● **What you will do**: Please find how many lines of the data contain the string "grapheme", and respond with that number only.

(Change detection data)

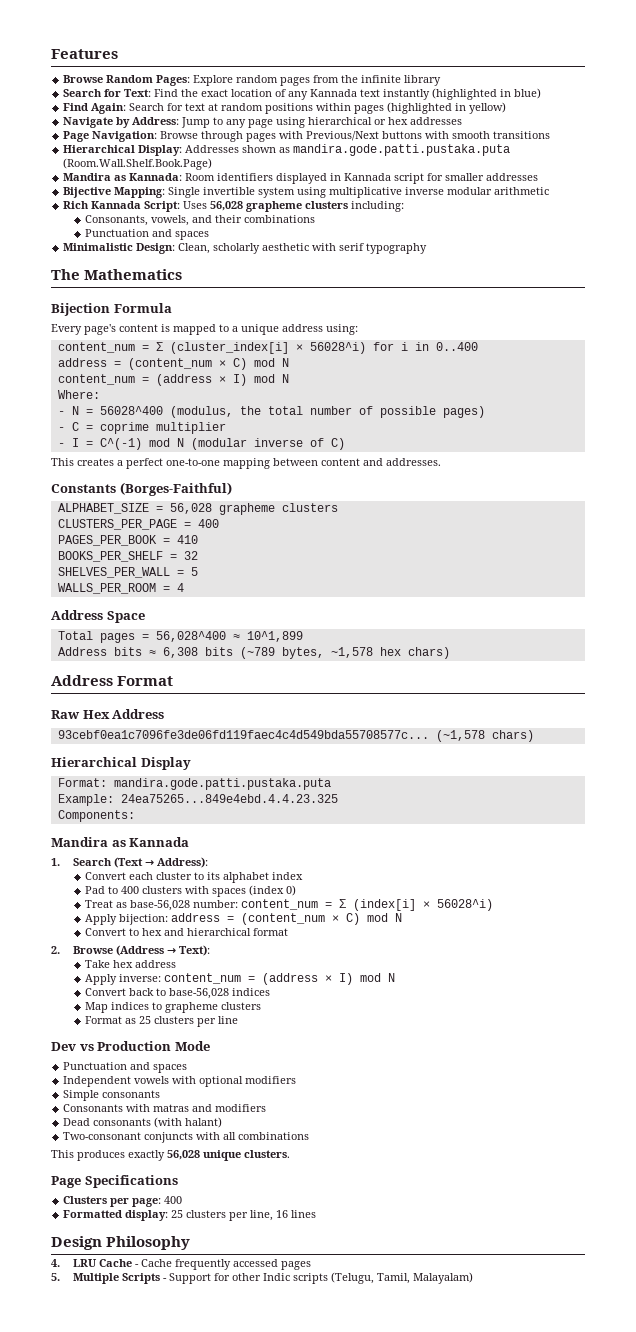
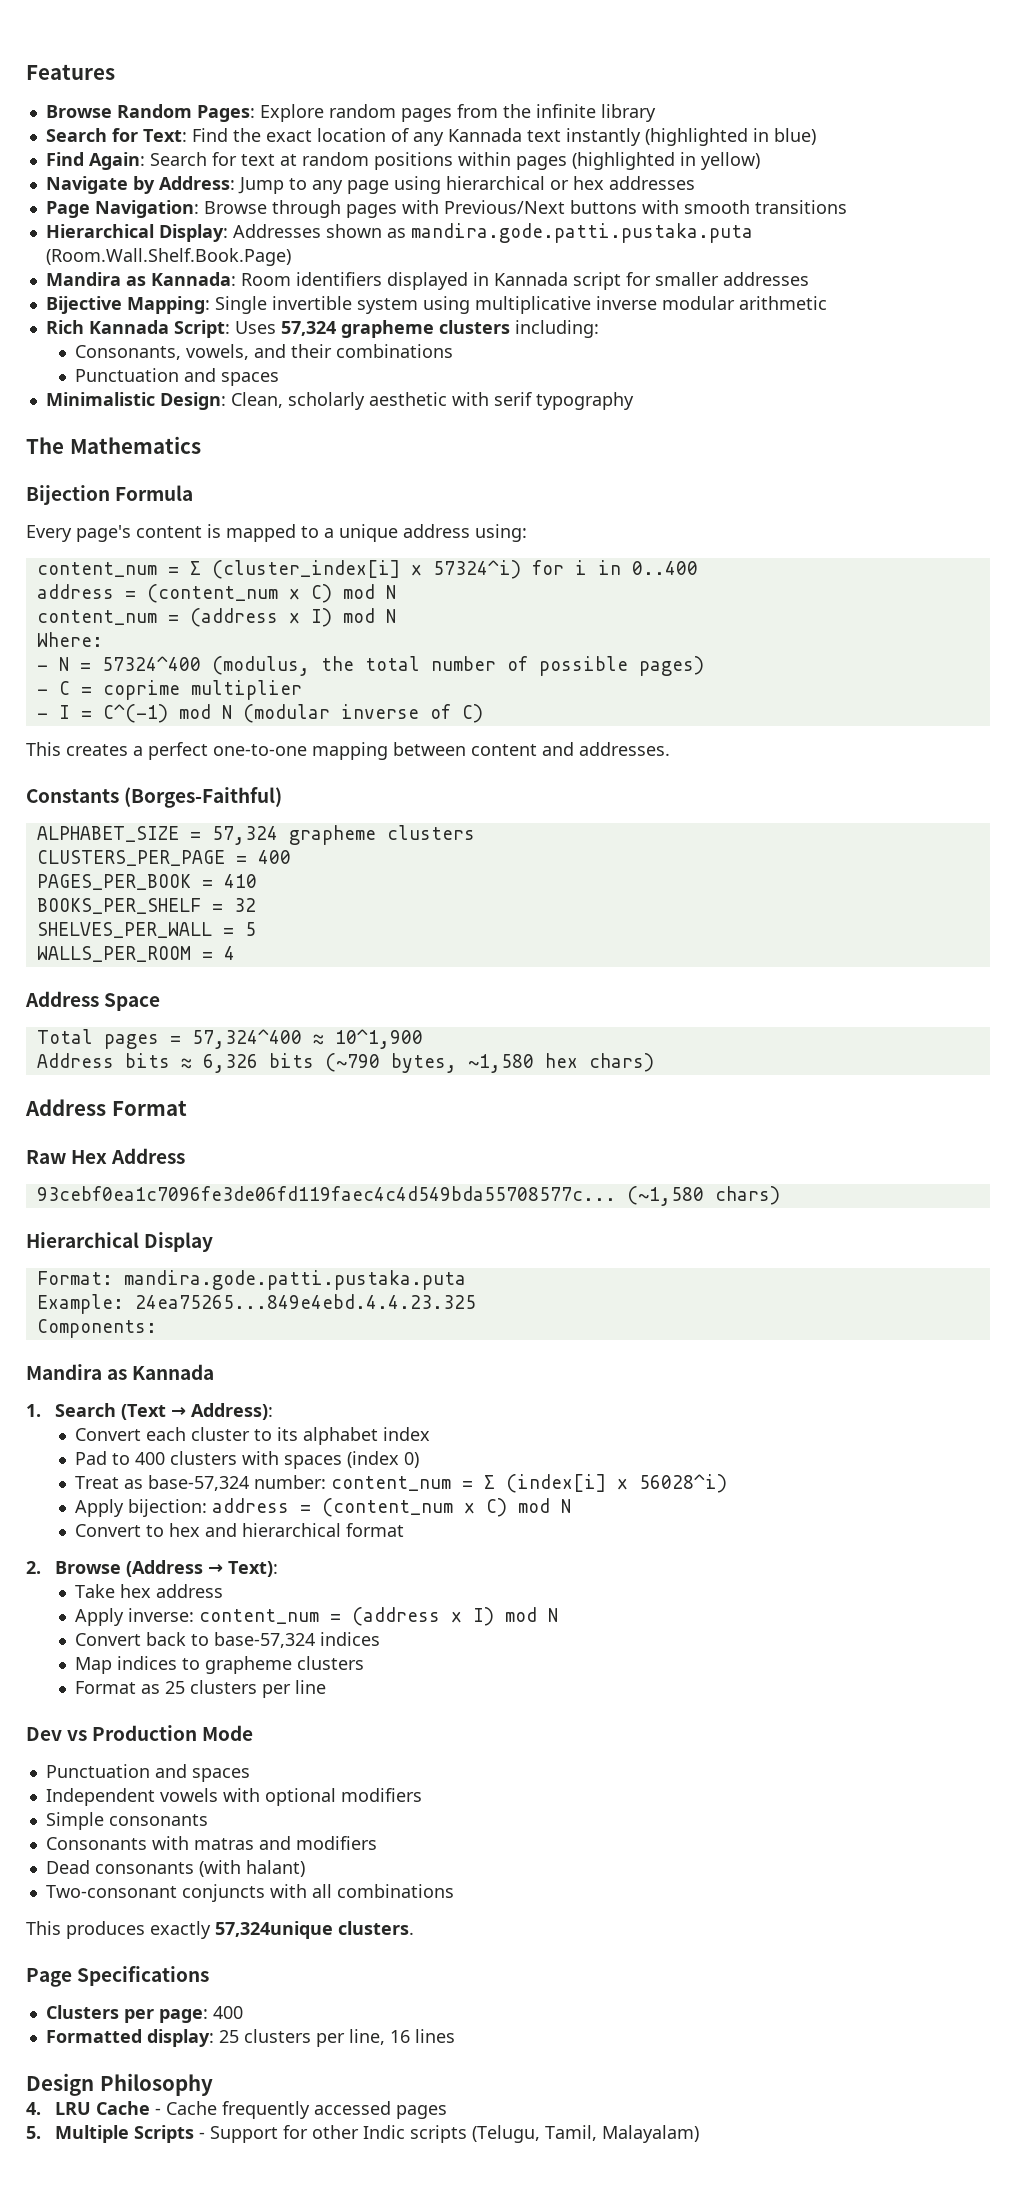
- Rich Kannada Script: Uses 56,028 grapheme clusters including:
+ Rich Kannada Script: Uses 57,324 grapheme clusters including:
- content_num = Σ (cluster_index[i] × 56028^i) for i in 0..400
+ content_num = Σ (cluster_index[i] × 57324^i) for i in 0..400
- - N = 56028^400 (modulus, the total number of possible pages)
+ - N = 57324^400 (modulus, the total number of possible pages)
- ALPHABET_SIZE = 56,028 grapheme clusters
+ ALPHABET_SIZE = 57,324 grapheme clusters
- Total pages = 56,028^400 ≈ 10^1,899
+ Total pages = 57,324^400 ≈ 10^1,900
- Address bits ≈ 6,308 bits (~789 bytes, ~1,578 hex chars)
+ Address bits ≈ 6,326 bits (~790 bytes, ~1,580 hex chars)
- (~1,578 chars)
+ (~1,580 chars)
- Treat as base-56,028 number: content_num = Σ (index[i] × 56028^i)
+ Treat as base-57,324 number: content_num = Σ (index[i] × 56028^i)
- Convert back to base-56,028 indices
+ Convert back to base-57,324 indices
- This produces exactly 56,028 unique clusters.
+ This produces exactly 57,324unique clusters.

● **Exercise output**: 4